The input.
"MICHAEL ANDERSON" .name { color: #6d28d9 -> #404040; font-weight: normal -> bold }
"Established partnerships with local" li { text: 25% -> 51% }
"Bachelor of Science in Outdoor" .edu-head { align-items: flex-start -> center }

* * *

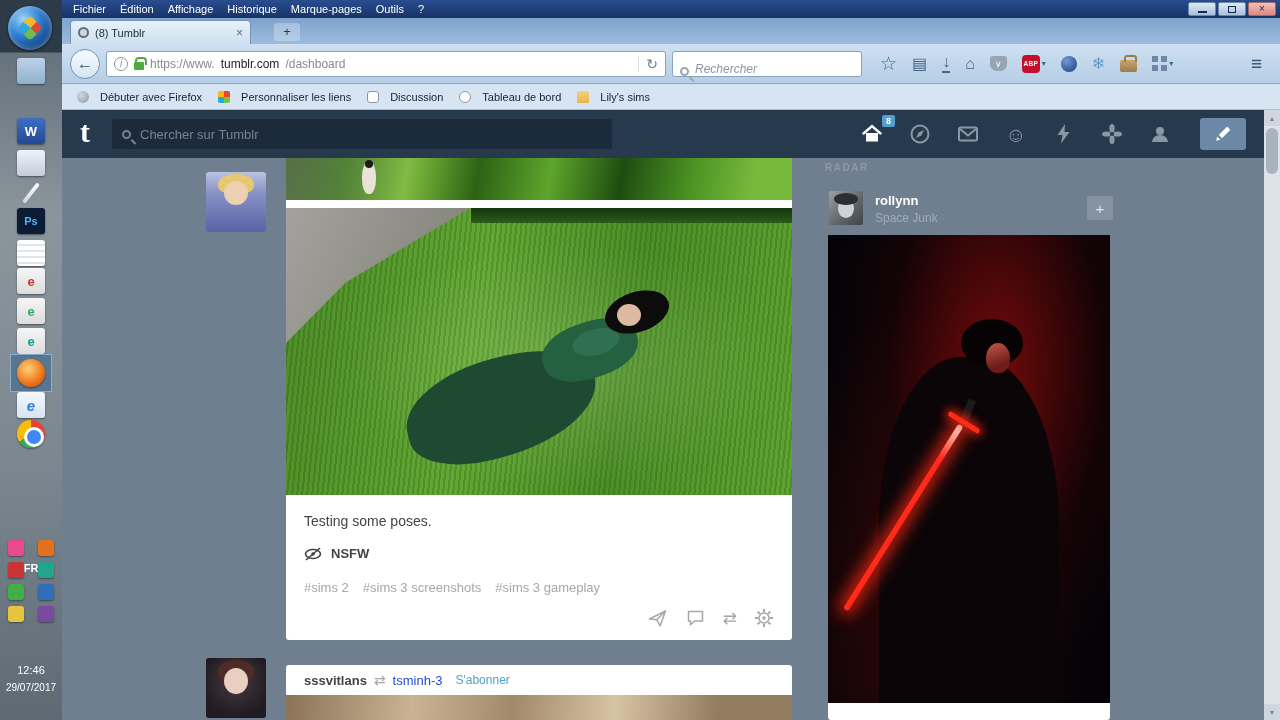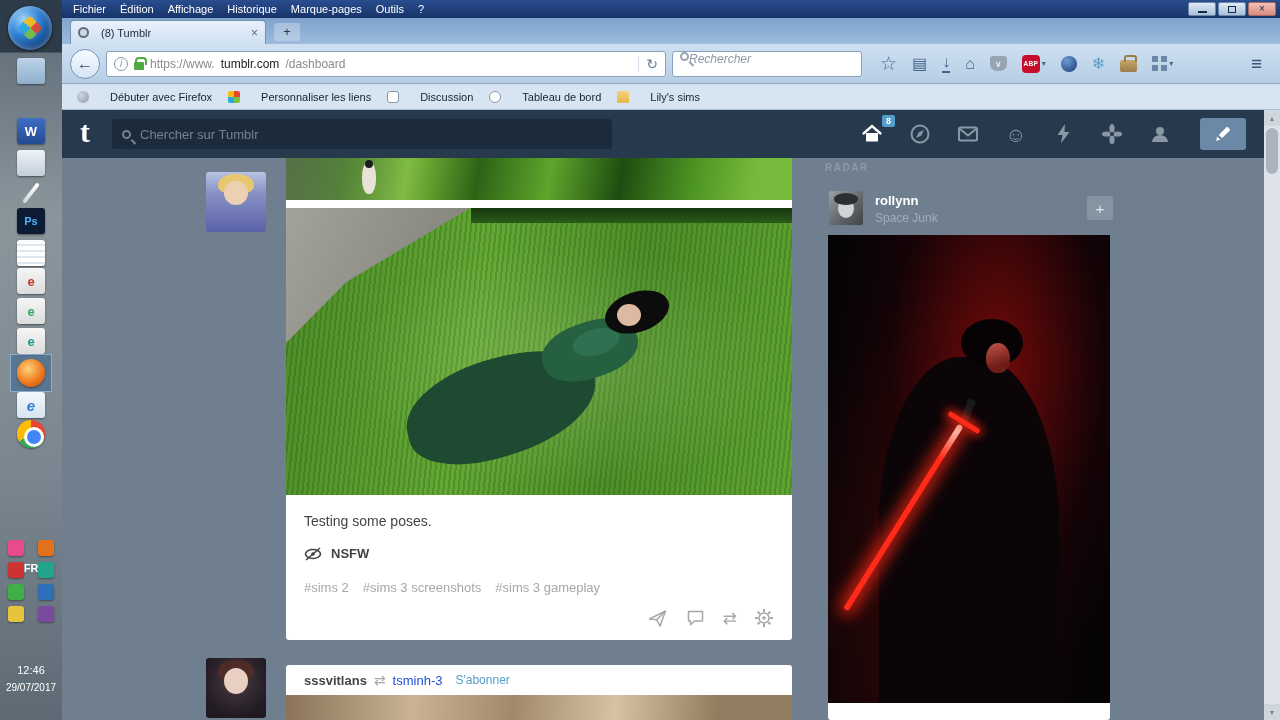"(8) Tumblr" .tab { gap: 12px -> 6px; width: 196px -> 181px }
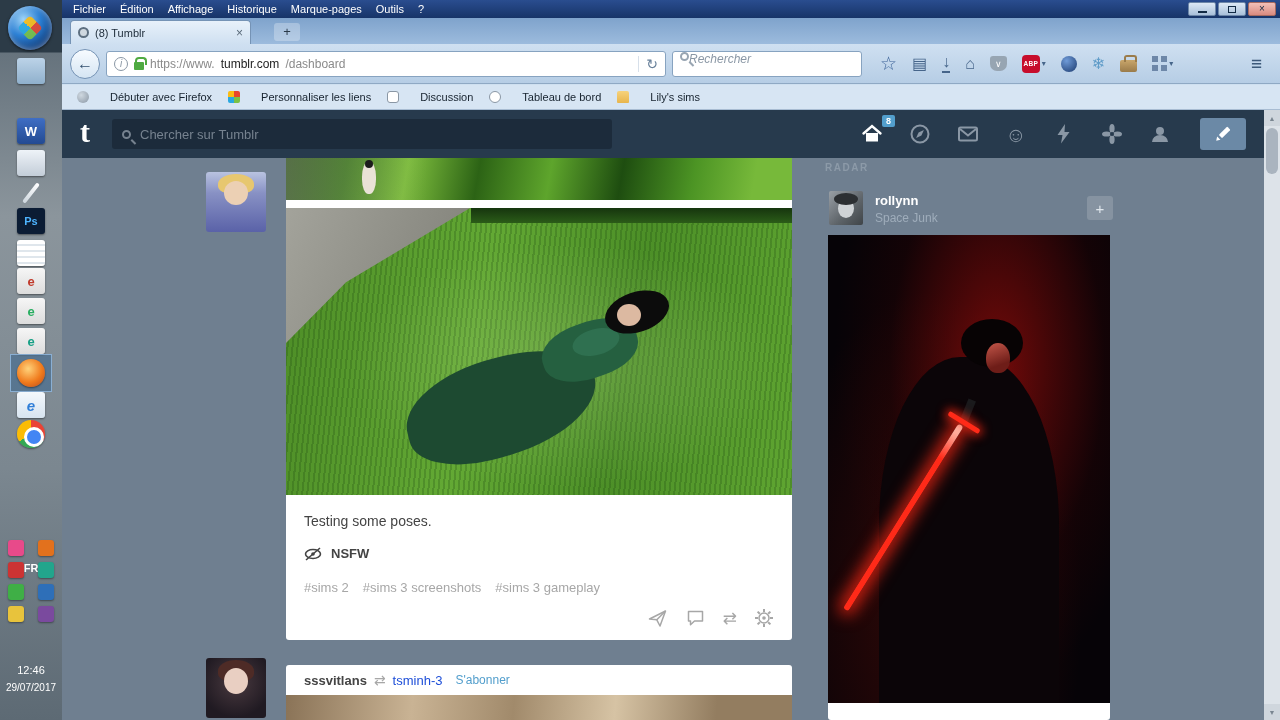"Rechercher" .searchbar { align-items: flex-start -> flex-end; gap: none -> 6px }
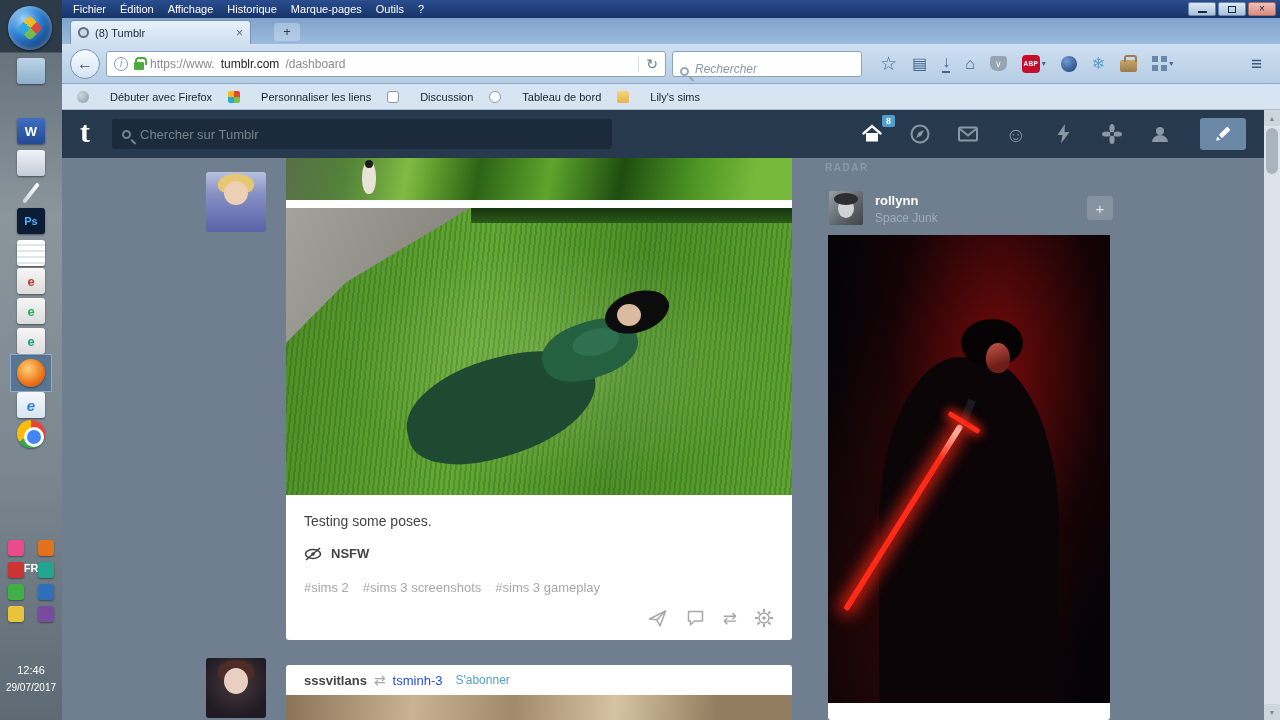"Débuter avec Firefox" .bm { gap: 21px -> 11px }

---

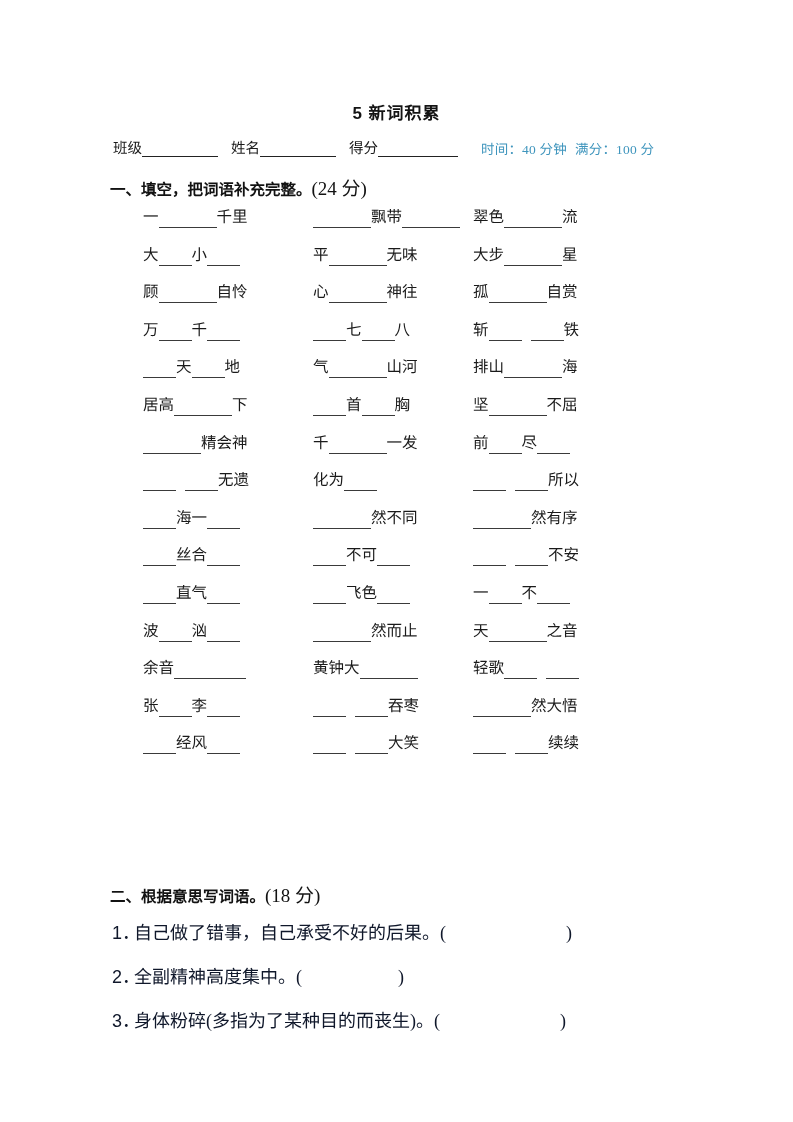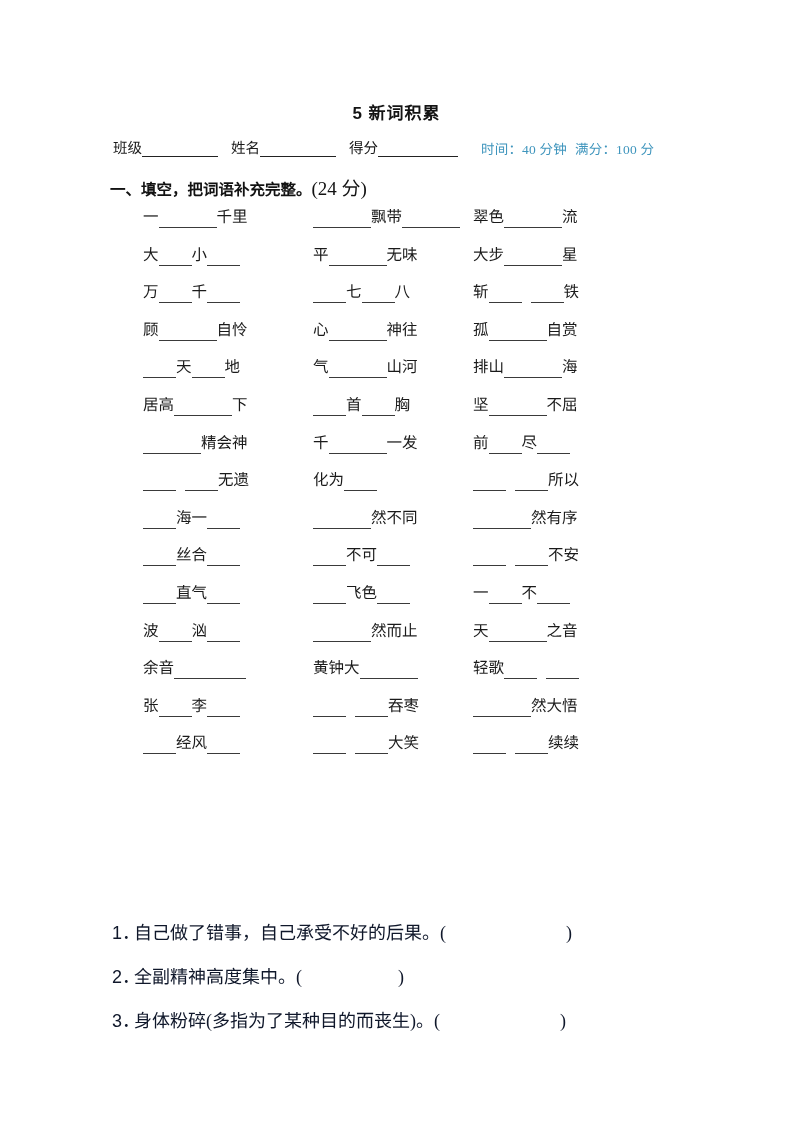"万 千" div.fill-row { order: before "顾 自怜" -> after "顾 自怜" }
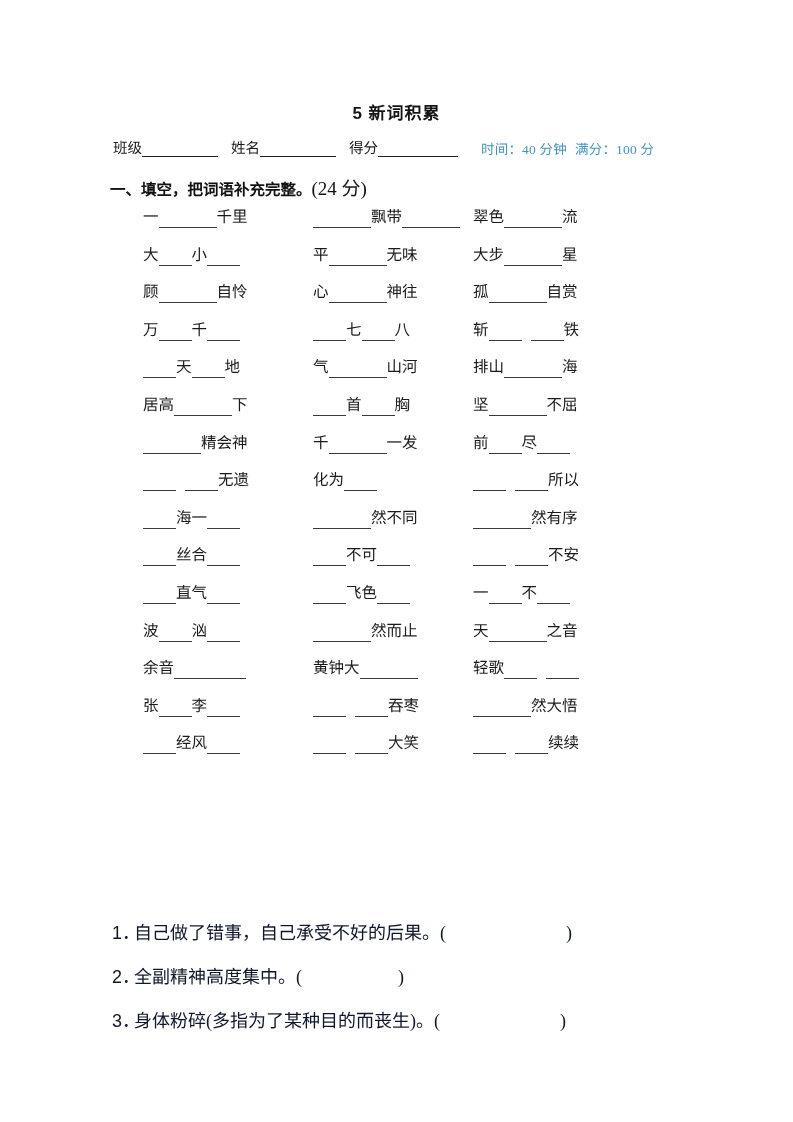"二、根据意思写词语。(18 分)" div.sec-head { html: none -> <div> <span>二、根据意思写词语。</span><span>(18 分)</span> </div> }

Aim of the exercise. Repeat word for word the lines above that run from the line containing "color: #6d28d9 ->" through the line containing "of Science in", both ends included, and nothing else.

Response to the exercise.
"MICHAEL ANDERSON" .name { color: #6d28d9 -> #404040; font-weight: normal -> bold }
"Established partnerships with local" li { text: 25% -> 51% }
"Bachelor of Science in Outdoor" .edu-head { align-items: flex-start -> center }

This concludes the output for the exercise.